British Champion Stakes Betting Tips: Rain Comes For Capri
- Back Capri Each-Way at 8/1 with Bet365
- Back Addeybb Each-Way at 16/1 with 888 Sport
Coronation Cup winner Cracksman, the defending champion, is the headline act on Saturday as he tackles Irish Champions Stakes winner Roaring Lion in the British Champion Stakes at Ascot.
With £1.3m in prize money on offer, the British Champion Stakes is the most valuable 1m2f race in Europe and that stellar John Gosden-trained pair are both firmly on course to serve up a mouthwatering clash.
Cracksman, set to sign off his incredible career in the Group 1, is even-money favourite to win the race for a second time, his stablemate Roaring Lion out to 5/1 in the British Champion Stakes betting as ground conditions soften.
What is the British Champion Stakes?
The British Champion Stakes is a Group 1 that features as the centrepiece of Champions Day at Ascot and now serves as the middle-distance final of the British Champions Series.
A great line of heritage accompanied the race from Newmarket, where it was run from its inception in 1877 until 2010, and the 2012 renewal was really one to savour as one of the best racehorses of all time – Frankel - scored his 14th straight victory in the final race of his career.
In his swansong before being retired to stud, Cracksman is the clear favourite to go out in a blaze of glory with best of the online bookmakers, and the even-money with BetVictor is currently the best price in the village.
Cracksman was a facile winner of last year’s Champion Stakes, but comes into Saturday’s feature with something to prove, having not been seen in public since his surprise defeat in the Prince of Wales’s Stakes at Royal Ascot in June.
That defeat was attributed to the fast ground and his mind being on the fairer sex, however Ascot’s clerk of the course has described the going as a mix of soft and heavy this week, and is now predicting soft ground for Champions Day.
This will be music to the ears of the Cracksman team, given that the son of Frankel has had to sit out the King George (July), International (August) and Arc (October) due to unsuitable ground.
Stablemate Roaring Lion has been a revelation in the second half of the season, completing a hat-trick of Group 1 wins in the Coral-Eclipse at Sandown, the Juddmonte International at York and the Irish Champion Stakes at Leopardstown.
However, the ground has gone against Qatar Racing's three-year-old with the Sir Michael Stoute-trained Crystal Ocean second favourite in the betting at 3/1 with William Hill.
Stoute has remarkably never trained a winner on British Champions Day, but he will be hoping to rectify that with his Sea The Stars colt, who has been denied Group 1 victory thus far by merely a neck and half a length.
The four-year-old won the Hardwicke Stakes before being touched off by his stablemate Poet's Word in a thrilling climax to the King George VI and Queen Elizabeth Stakes. On his latest start, he had to concede 8lb to the now two-time Arc winner Enable at Kempton, and understandably had to settle for second.
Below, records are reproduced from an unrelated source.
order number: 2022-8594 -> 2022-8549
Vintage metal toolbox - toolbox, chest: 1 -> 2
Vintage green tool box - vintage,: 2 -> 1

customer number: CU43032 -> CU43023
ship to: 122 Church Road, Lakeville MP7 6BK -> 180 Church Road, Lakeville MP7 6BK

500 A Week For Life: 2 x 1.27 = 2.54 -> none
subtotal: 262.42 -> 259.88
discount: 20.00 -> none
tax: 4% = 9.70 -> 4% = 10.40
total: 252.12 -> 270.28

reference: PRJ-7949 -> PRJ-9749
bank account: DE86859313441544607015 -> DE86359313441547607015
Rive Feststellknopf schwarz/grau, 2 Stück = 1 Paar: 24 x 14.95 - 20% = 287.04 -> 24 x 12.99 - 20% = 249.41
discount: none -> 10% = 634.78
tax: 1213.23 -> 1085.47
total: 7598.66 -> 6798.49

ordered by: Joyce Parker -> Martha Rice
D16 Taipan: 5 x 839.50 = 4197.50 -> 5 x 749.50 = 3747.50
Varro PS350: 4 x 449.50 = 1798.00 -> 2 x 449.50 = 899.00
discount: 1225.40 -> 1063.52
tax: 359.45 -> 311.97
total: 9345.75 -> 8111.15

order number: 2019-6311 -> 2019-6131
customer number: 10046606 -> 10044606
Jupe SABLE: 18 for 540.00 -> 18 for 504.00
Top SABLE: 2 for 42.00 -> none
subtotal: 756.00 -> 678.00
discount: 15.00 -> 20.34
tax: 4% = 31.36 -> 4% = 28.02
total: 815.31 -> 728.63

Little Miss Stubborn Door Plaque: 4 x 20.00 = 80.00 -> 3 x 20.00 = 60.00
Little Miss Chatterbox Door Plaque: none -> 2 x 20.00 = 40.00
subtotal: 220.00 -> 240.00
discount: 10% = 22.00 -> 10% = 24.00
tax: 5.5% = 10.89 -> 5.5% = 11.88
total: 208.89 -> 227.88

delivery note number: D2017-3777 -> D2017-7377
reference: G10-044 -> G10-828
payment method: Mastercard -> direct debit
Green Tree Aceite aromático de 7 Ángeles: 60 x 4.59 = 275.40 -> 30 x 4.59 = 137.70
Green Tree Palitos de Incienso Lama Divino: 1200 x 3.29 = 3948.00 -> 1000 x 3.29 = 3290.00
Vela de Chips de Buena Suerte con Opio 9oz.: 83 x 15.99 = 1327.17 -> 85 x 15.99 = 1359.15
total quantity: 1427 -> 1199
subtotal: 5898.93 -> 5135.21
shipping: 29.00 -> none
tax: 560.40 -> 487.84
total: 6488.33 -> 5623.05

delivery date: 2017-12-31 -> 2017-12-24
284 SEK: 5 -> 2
AOB – Any Unfinished Business?
British Champion Stakes has surprisingly eluded trainer Aidan O’Brien, but the Ballydoyle maestro, who turned 49-years-old this week, appears to have a fighting chance with Capri.
Last year’s Irish Derby and St Leger winner has had an indifferent season, but showed some of his old zest when fifth behind Enable in the Prix de l’Arc de Triomphe. A greater stamina test will be ideal for Capri and connections will be hoping the predicted rain arrives.
Singing in the Rain
Those punters searching for a decent each-way bet in this race could do worse than taking the 16-1 available with 888 Sport on the William Haggas-trained Addeybb.
He was a real stamp of a horse on a soft surface at the start of the season and his run in the Lockinge on fast ground in May was probably a tactical mistake. Haggas appears to have recognised his faux pas in that respect and has given the Pivotal gelding the summer off.
Unfortunately, his comeback plans have been scuppered twice due to quick or false ground. In the first instance, he was pulled out of the Irish Champion Stakes on the day of the race and then he was removed on raceday from the Prix Daniel Wildenstein.
Ready for the track for almost six weeks now, the four-year-old could quite easily blow away some of his race jaded rivals.
It seems that almost every year since its inception we ask the question, 'Are these really the true champions of Champions Day?' after we witness another day of attritional racing on a damp Saturday afternoon in late October.
However, it is what is it is, and quite often the old adage 'horses for courses' comes into play, reputations flying right of the window. If you back the winner of the Champion Stakes, the horse will certainly be a 'champion' in your eyes right?